The all-important Transformer range
The Android-based Transformers influenced the design and strategy of the company's Windows 8 Transformers too, the firm said, serving to familiarise customers to the concept.
The latest entry in the Transformer line, which sees a tablet and detachable keyboard dock bundled together, is the Transformer Book. Asus has also taken to calling it "the world's first convertible ultrabook".
The Transformer Book is powerful too, featuring an Intel i5 processor (although i3 and i7 are reportedly supported too), 128GB solid-state drive and 4GBs of RAM. Being a Transformer product, the keyboard dock has some neat features too, such as an additional battery, boosting the lifespan to eight hours and a larger hard drive.

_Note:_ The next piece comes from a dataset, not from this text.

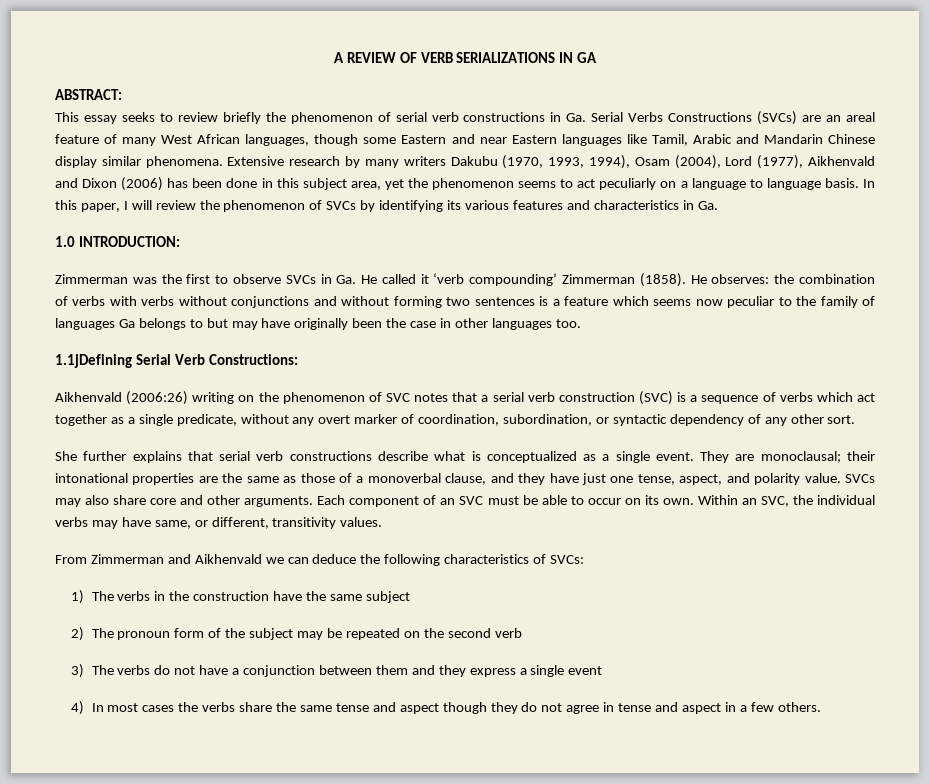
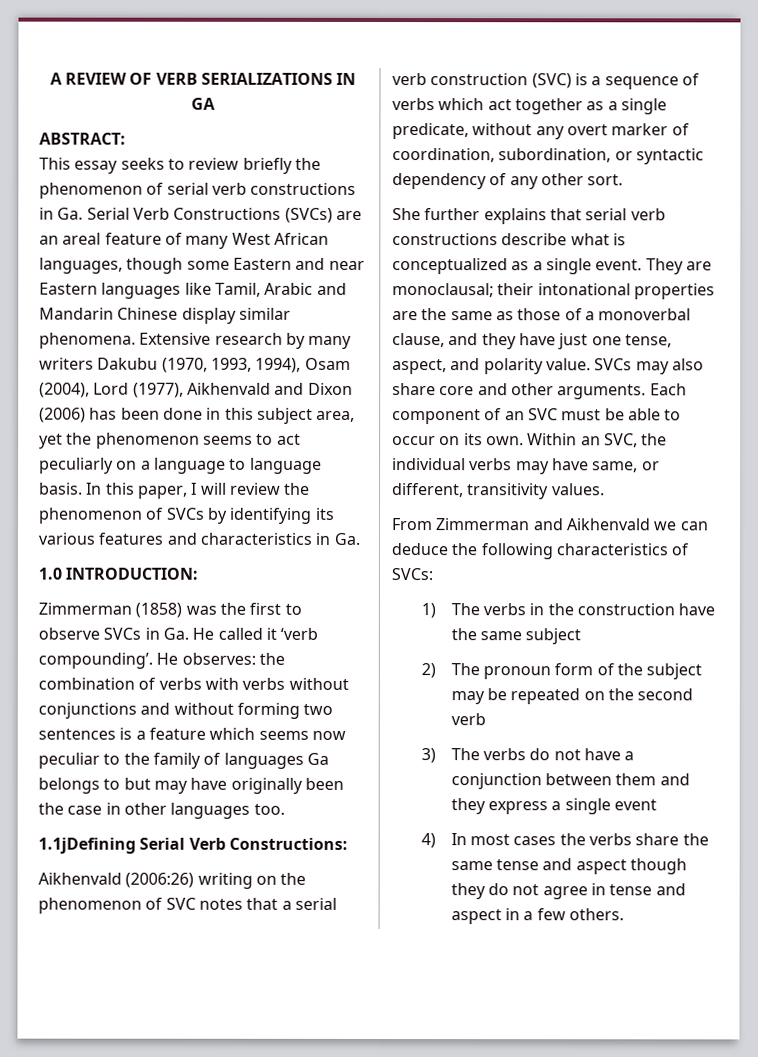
- This essay seeks to review briefly the phenomenon of serial verb constructions in Ga. Serial Verbs Constructions (SVCs) are an areal feature of many West African languages, though some Eastern and near Eastern languages like Tamil, Arabic and Mandarin Chinese display similar phenomena.
+ This essay seeks to review briefly the phenomenon of serial verb constructions in Ga. Serial Verb Constructions (SVCs) are an areal feature of many West African languages, though some Eastern and near Eastern languages like Tamil, Arabic and Mandarin Chinese display similar phenomena.
- Zimmerman was the first to observe SVCs in Ga. He called it ‘verb compounding’ Zimmerman (1858).
+ Zimmerman (1858) was the first to observe SVCs in Ga. He called it ‘verb compounding’.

Much like the other Transformer devices, assembling and disassembling the two components is pretty easy, with a little latch mechanism being used. Sure, it's no Microsoft Surface in that regard (as emphasised by their "click" ads), but then again, Microsoft's keyboard cover doesn't give you extra juice and a hard drive. Trade-offs, trade-offs...
The Transformer Book is pretty svelte and lightweight though, featuring the company's IPS display too, which resulted in some vivid colours. This type of display, also seen on the Taichi, really makes Windows 8 and its Live Tiles pop out. We'd argue that Windows is a more suitable platform for the screen than Android in this case.
Asus is also creating Windows RT devices, such as the VivoTab RT, which features the same Tegra 3 quad-core chip seen in its later Transformer devices and the Microsoft Surface.
Unlike the reported performance of the Surface however, the VivoTab RT excelled in a brief hands-on, with nary a framerate drop experienced during games.
Of course, consumers wanting this tablet need to remember that it's not capable of running the full version of Windows 8, so only the new Metro apps are supported.
Of course, with the likes of Samsung launching hybrid devices running Windows 8 too, Asus will need their products to stand out even more.
"We have good, award-winning design behind us, as well as Asus WebStorage, which offers 32GBs of online storage for two years," says Judy Huang, Marketing Specialist for Asustek South Africa.
When checking their devices out, one of the common themes was that there wasn't a bucketload of preinstalled software, aside from little apps like a Calculator and Calendar. It's by no means a bad thing however, as most manufacturers tend to go overboard with this "bloatware".
The great design certainly warrants a look, as evident by their Nexus 7 (look out for the review next week!) and their Zenbook Prime.
Huang also cites hardware innovations, such as their use of polymer batteries for what they claim is a longer battery life as well as IceCool tech to keep palm rests cool on laptops.
Either way, with Asus showing their hand here, the company is in a great position locally as Windows 8 sales get underway.